The Marine Gate was the main entrance to the city. It has reliefs of St John and St Paul and the Virgin Mary. We decide to carry on walking around the coast road though.

Some of these boats are shops. Racks of shelves on the back swing open like doors to double the width of the ship and they sell goods made of shells and sea sponges and loofahs.

There is a small fortress on the corner of a dog's leg on the coast. It gave command of the approaches to Rhodes from the sea and withstood sieges from the Ottoman Turks.

It was the entrance to the city used by St Paul on his travels once he left the Holy Land. The bridge to the fortress is still known as St Paul's Bridge. From here the coastal path leads to the old harbour, now more a marina for private and fishing hire boats.
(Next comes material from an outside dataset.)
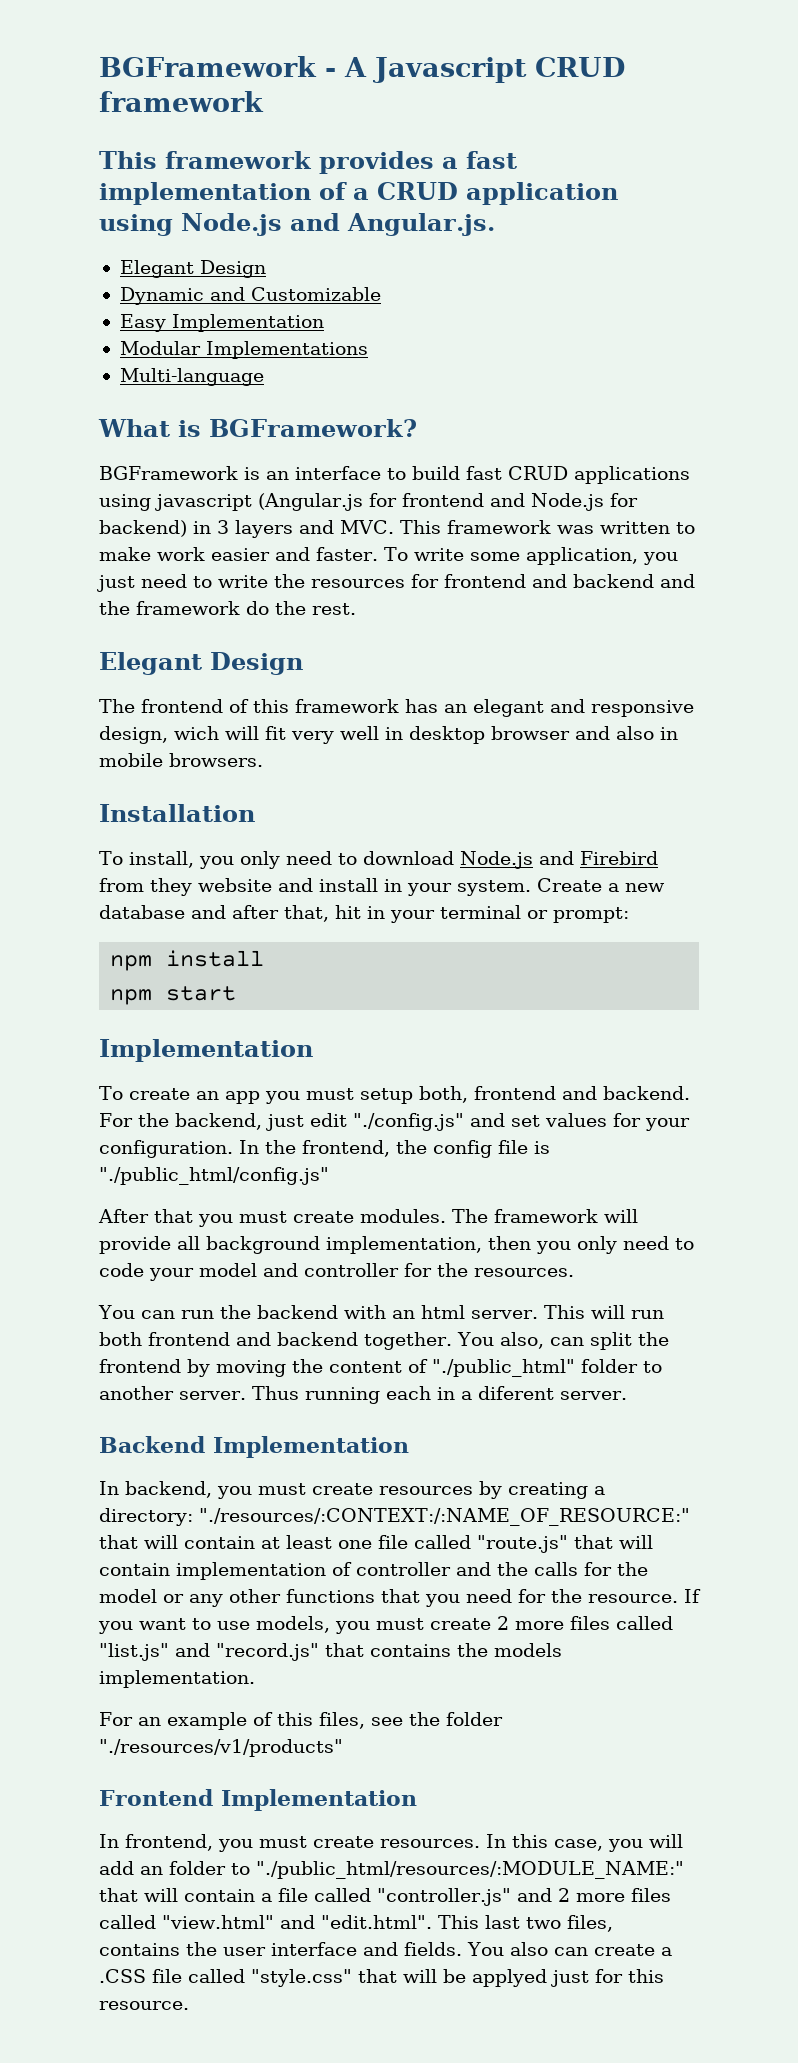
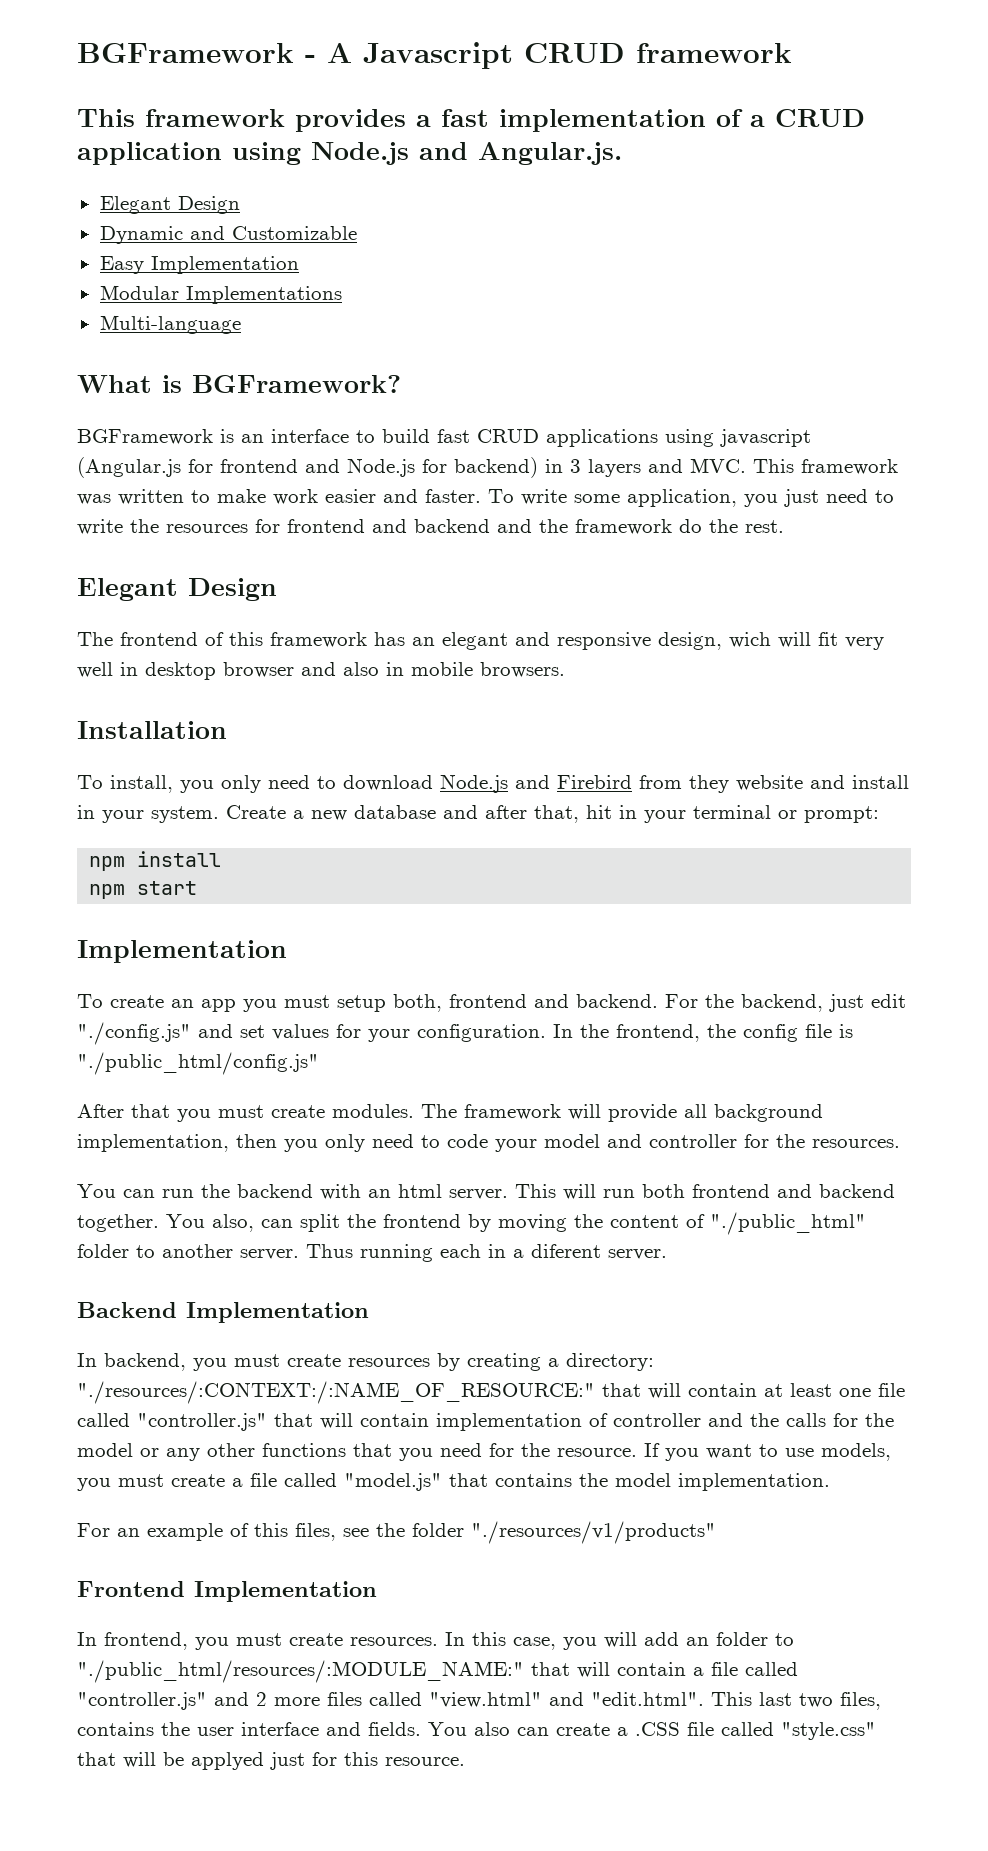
- In backend, you must create resources by creating a directory: "./resources/:CONTEXT:/:NAME_OF_RESOURCE:" that will contain at least one file called "route.js" that will contain implementation of controller and the calls for the model or any other functions that you need for the resource.
+ In backend, you must create resources by creating a directory: "./resources/:CONTEXT:/:NAME_OF_RESOURCE:" that will contain at least one file called "controller.js" that will contain implementation of controller and the calls for the model or any other functions that you need for the resource.
- If you want to use models, you must create 2 more files called "list.js" and "record.js" that contains the models implementation.
+ If you want to use models, you must create a file called "model.js" that contains the model implementation.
The two columns are said to be sited where the legs of the Colossus of Rhodes, one of the Seven Wonders of the World once held up the mighty statue, so large that ships could pass between his legs without their masts bringing tears to his eyes...

We have a rest on a bench before heading into the town itself. We walk back, retracing our steps for a little while before entering the city here, on a path we aren't too familiar with.

We find ourselves walking round the main fortress in a part of Rhodes we haven't seen before.

The castle was the stronghold of the Knights Hospitallers, who moved to Rhodes following the loss of Jerusalem to the Saracens. The fortress is huge and it's a fair walk around the massive walls.

It is very hot. Small lizards bask on the warm stones, but scurry away as we approach. The dry moat that we are walking round is a perfect killing ground. Cannon embrasures are angled to cover the approaches from either side.

We are approaching the town and I start to recognise bits of wall towering above us that we have walked on top of on previous visits. We pass under the arch into the castle outer bailey and then through a tunnel under the main gate. You can see a couple in the distance on the left about to pass through the tunnel. Look for two grey dots (I did say they were in the distance) between the tree and the woman in the red top under the shadow of the arch. It is dark in the tunnel but not so dark that I fail to spot the large square murder holes in the ceiling. Hot oil or rocks could be dropped down these onto the heads of any invaders.

We come onto streets that we had trod before. Maris had told us to look out for a cafe called the Blue Lagoon near the castle. We would know it because there was a parrot in a cage near it. This one is called Mama Mika but it fits all the other criteria and the under tablecloth had a blue design of fish and shells so we wonder whether it had changed names. Our drinks come in glass wellington boots that are quite heavy!

There is no shortage of cafe bars in Rhodes! They line the streets everywhere. We take a turning from the main street and again find ourselves exploring new territory.

And then back to the main street leading down towards the ruined cathedral and the Marine Gate.

Pottery, dresses, jewellery, carpets, wall plaques are just some of the goods on offer. The cafe owners will quite happily watch you turn down half a dozen invites from cafe bars further up the road. Each time you refuse one of their neighbours makes them more convinced you are waiting until you reach their cafe bar...

We make our way back to the port. We walk past the gate where we usually had left and entered and reach the gate where we came out this morning. Which is locked... Back to the usual gate then! There is some restoration work going on to the old windmills and walls of the docks.